## WHAT YOU SHOULD DO:
Retype, exactly as they appear below, the lines between the line holding "DEBORAH NO TRANSFER GLOSS N.01: 4" and the line holding "total: 256.50 -> 265.00", both ends included.

(Extracted data entries)
>>>>>

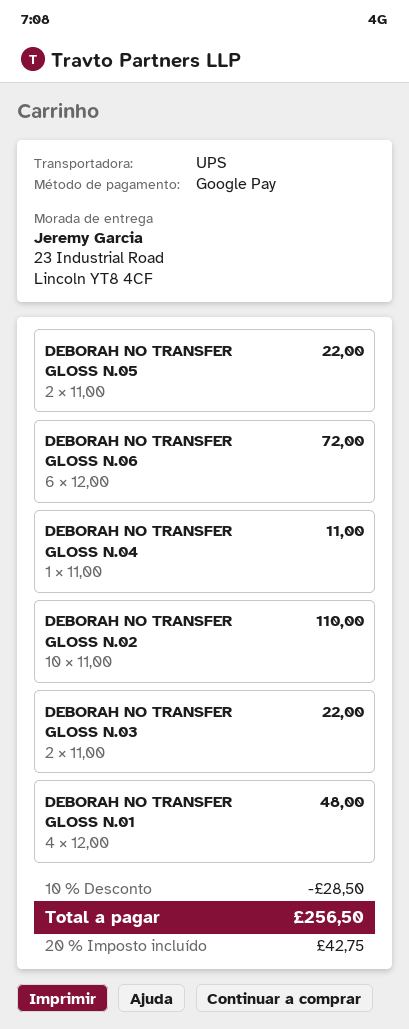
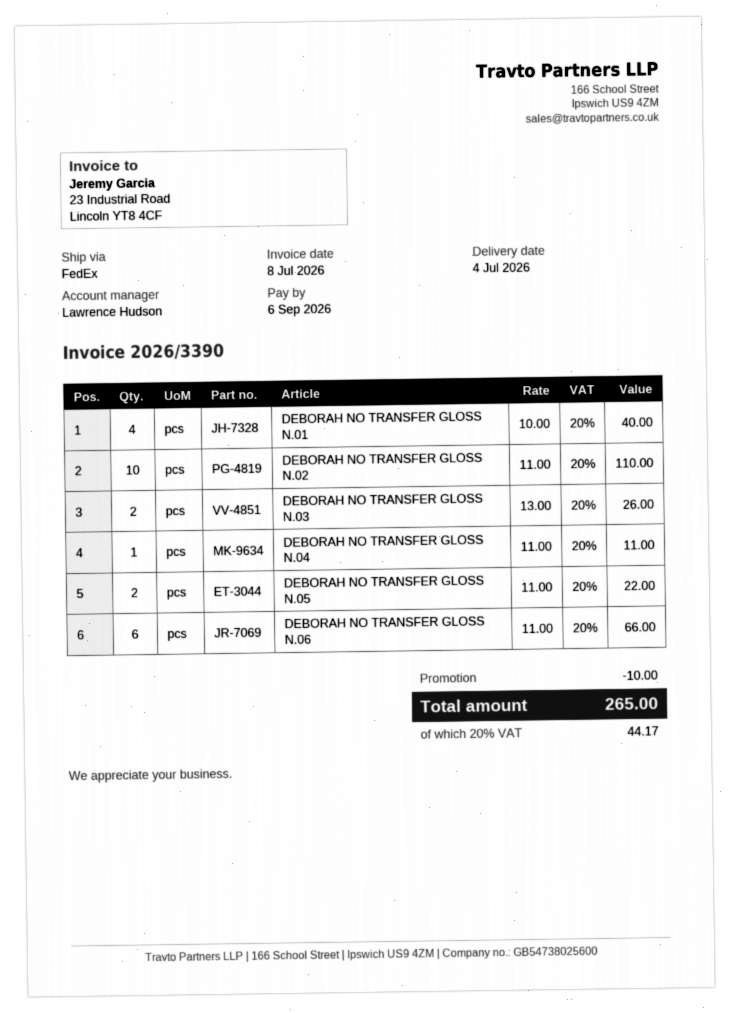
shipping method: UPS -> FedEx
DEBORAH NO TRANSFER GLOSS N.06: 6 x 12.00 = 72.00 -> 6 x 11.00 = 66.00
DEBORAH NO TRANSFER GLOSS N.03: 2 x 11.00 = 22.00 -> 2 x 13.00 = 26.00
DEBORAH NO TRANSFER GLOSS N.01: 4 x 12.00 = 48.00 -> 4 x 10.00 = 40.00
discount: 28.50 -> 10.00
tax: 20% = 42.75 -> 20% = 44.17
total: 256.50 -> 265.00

<<<<<
>>>>>

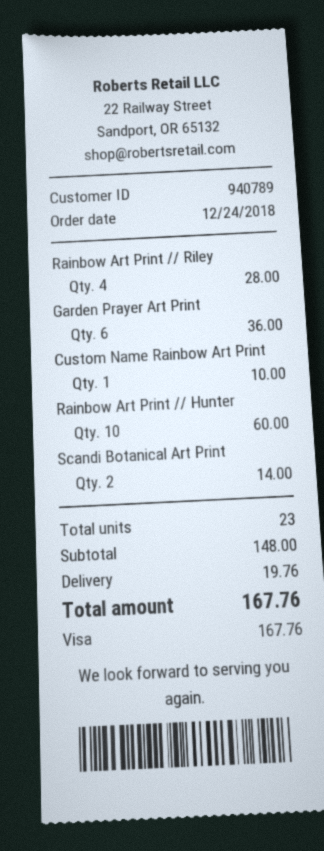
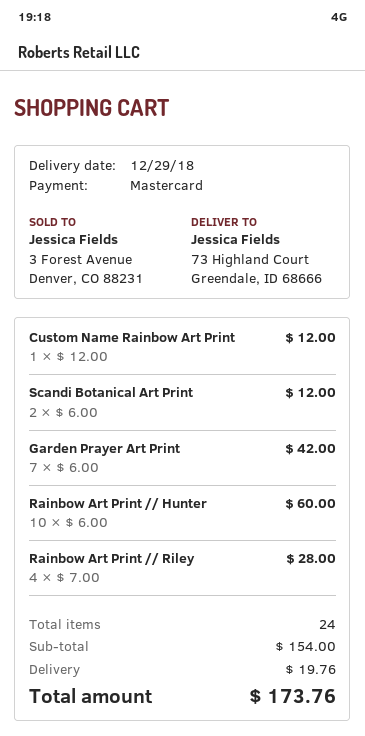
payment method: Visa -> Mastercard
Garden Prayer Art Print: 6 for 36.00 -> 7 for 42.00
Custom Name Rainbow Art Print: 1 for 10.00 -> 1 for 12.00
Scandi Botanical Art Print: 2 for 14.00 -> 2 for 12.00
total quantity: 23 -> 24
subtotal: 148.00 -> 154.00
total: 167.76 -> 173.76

<<<<<

## ANSWER TO THIS PROBLEM:
DEBORAH NO TRANSFER GLOSS N.01: 4 x 12.00 = 48.00 -> 4 x 10.00 = 40.00
discount: 28.50 -> 10.00
tax: 20% = 42.75 -> 20% = 44.17
total: 256.50 -> 265.00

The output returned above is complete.